Canadian Prime Minister Justin Trudeau on Wednesday made an official apology for rejecting an asylum request in 1939 from a ship carrying more than 900 German Jews fleeing the Holocaust.
Speaking in the House of Commons, Trudeau pledged that his government will do more to protect synagogues and other places of worship from violence.
Holocaust deniers still exist and anti-Semitism remains a problem in Canada, said the Canadian head of government, adding that the latest numbers from Statistics Canada show Jews are the most frequent targets of religiously motivated hate crimes.
Trudeau recalled an attack in October in which a gunman killed 11 worshippers inside a synagogue in the northern U.S. city of Pittsburgh simply because they were Jewish.
The ensuing days have seen vigils across Canada and calls for the government do to more through a federal program that funds security improvements at places at risk of hate-motivated crimes, such as synagogues.

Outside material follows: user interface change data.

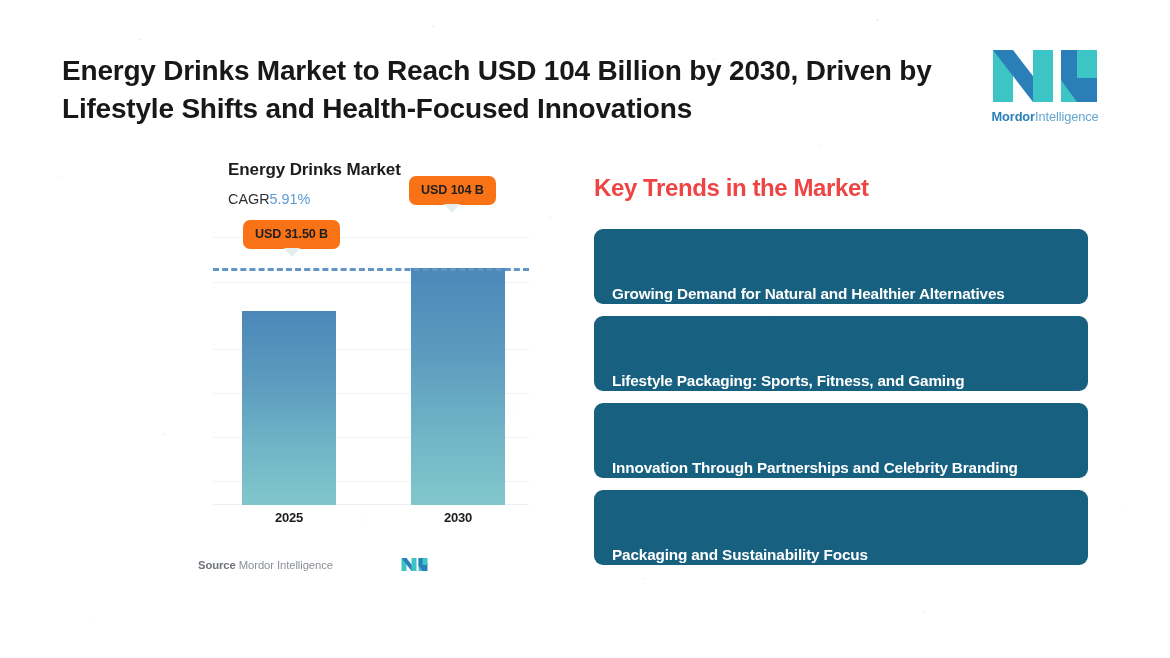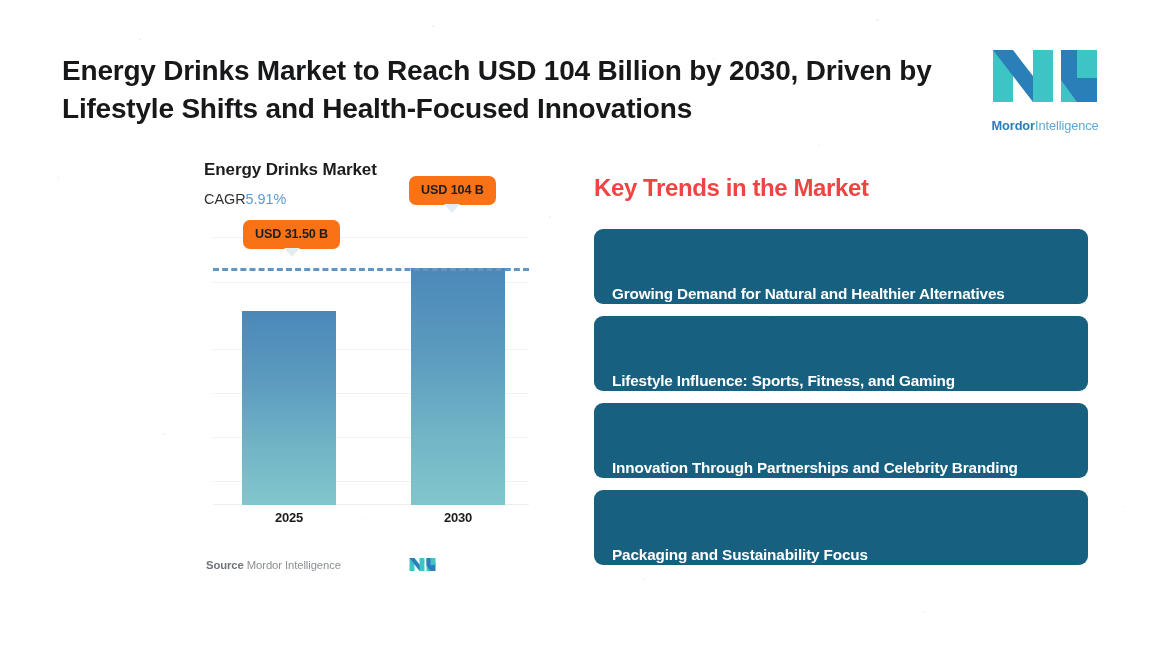--- a/index.html
+++ b/index.html
@@ -71,7 +71,7 @@
     margin: 0 auto;
   }
   .brand-text {
-    margin-top: 14px;
+    margin-top: 5px;
     font-size: 12.8px;
     text-align: center;
     white-space: nowrap;

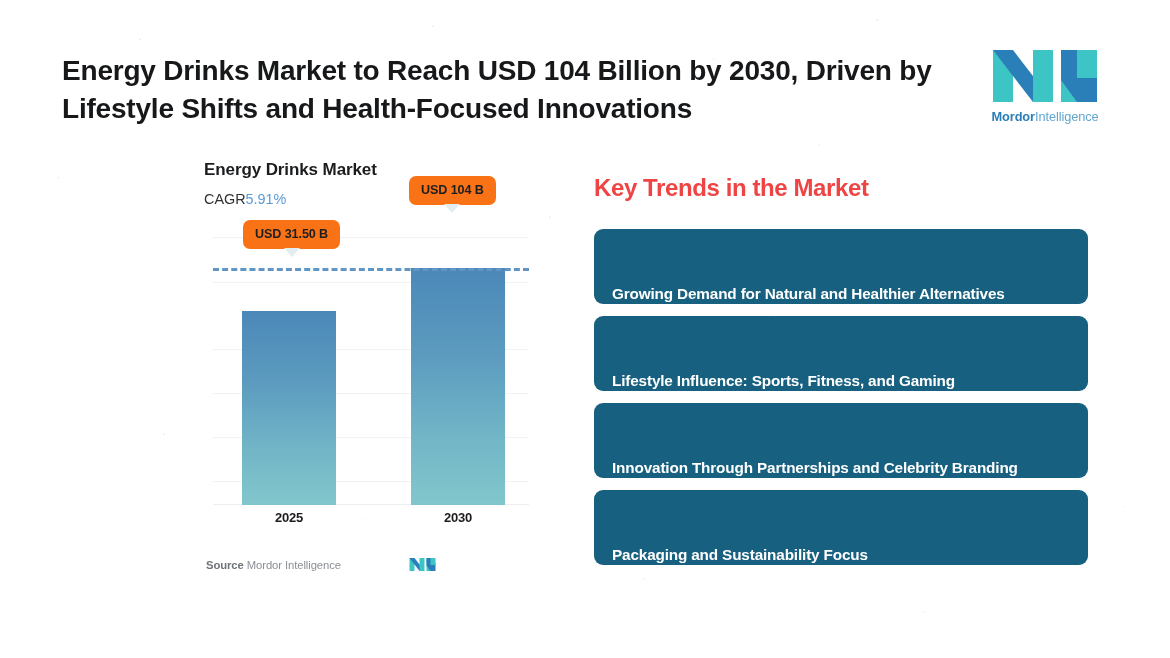--- a/index.html
+++ b/index.html
@@ -83,7 +83,7 @@
   
   .chart-panel {
     position: absolute;
-    left: 204px;
+    left: 228px;
     top: 160px;
     width: 330px;
   }

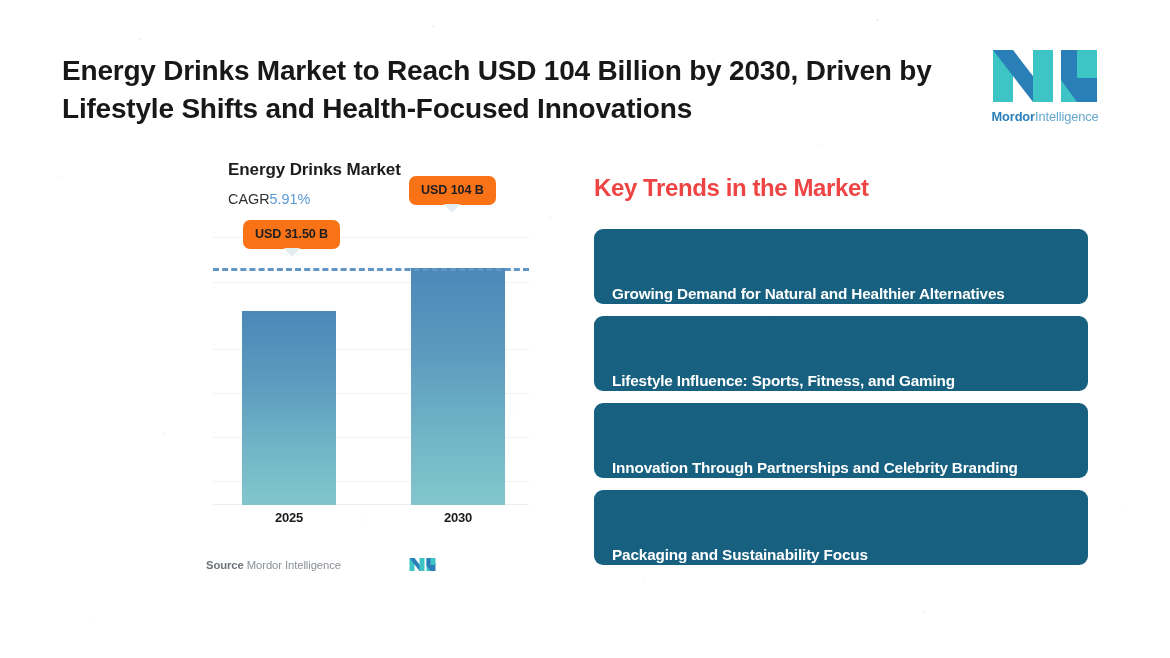--- a/index.html
+++ b/index.html
@@ -290,7 +290,7 @@
     <span>Growing Demand for Natural and Healthier Alternatives</span>
   </div>
   <div class="trend-card">
-    <span>Lifestyle Influence: Sports, Fitness, and Gaming</span>
+    <span>Lifestyle Packaging: Sports, Fitness, and Gaming</span>
   </div>
   <div class="trend-card">
     <span>Innovation Through Partnerships and Celebrity Branding</span>

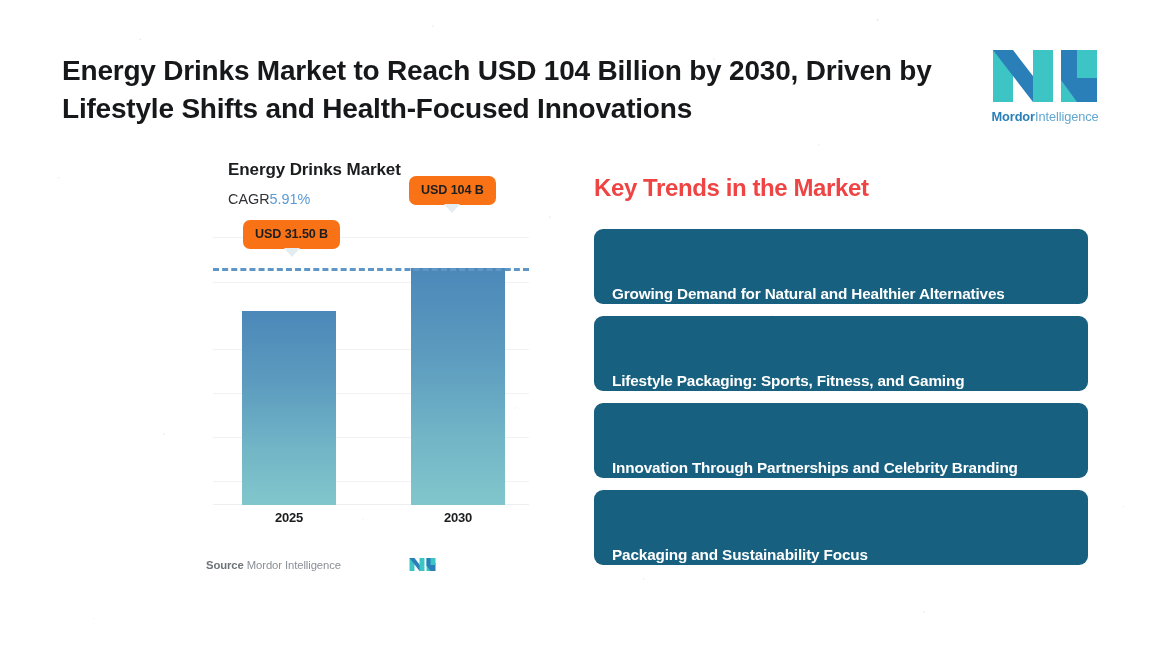--- a/index.html
+++ b/index.html
@@ -171,7 +171,7 @@
 
   .source {
     position: absolute;
-    left: 206px;
+    left: 198px;
     top: 556px;
     width: 330px;
     display: flex;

"I pledge to you all now we will do more," Trudeau said, without providing more details.
Canada's refusal in 1939 to accept the Jewish refugee ship forced the ship to sail back to Europe from Halifax, where it was at the time.
Most of the passengers scattered across the continent and more than 250 of them died in the Holocaust.
A few surviving passengers from the ship were present in the House of Commons to hear the apology and opposition parties' responses.
Between 1933 and 1945, Canada admitted the fewest Jews of any Allied country, Trudeau said. Of those Canada did let in, some 7,000 Jews were held as prisoners of war and jailed alongside Germans captured on battlefields.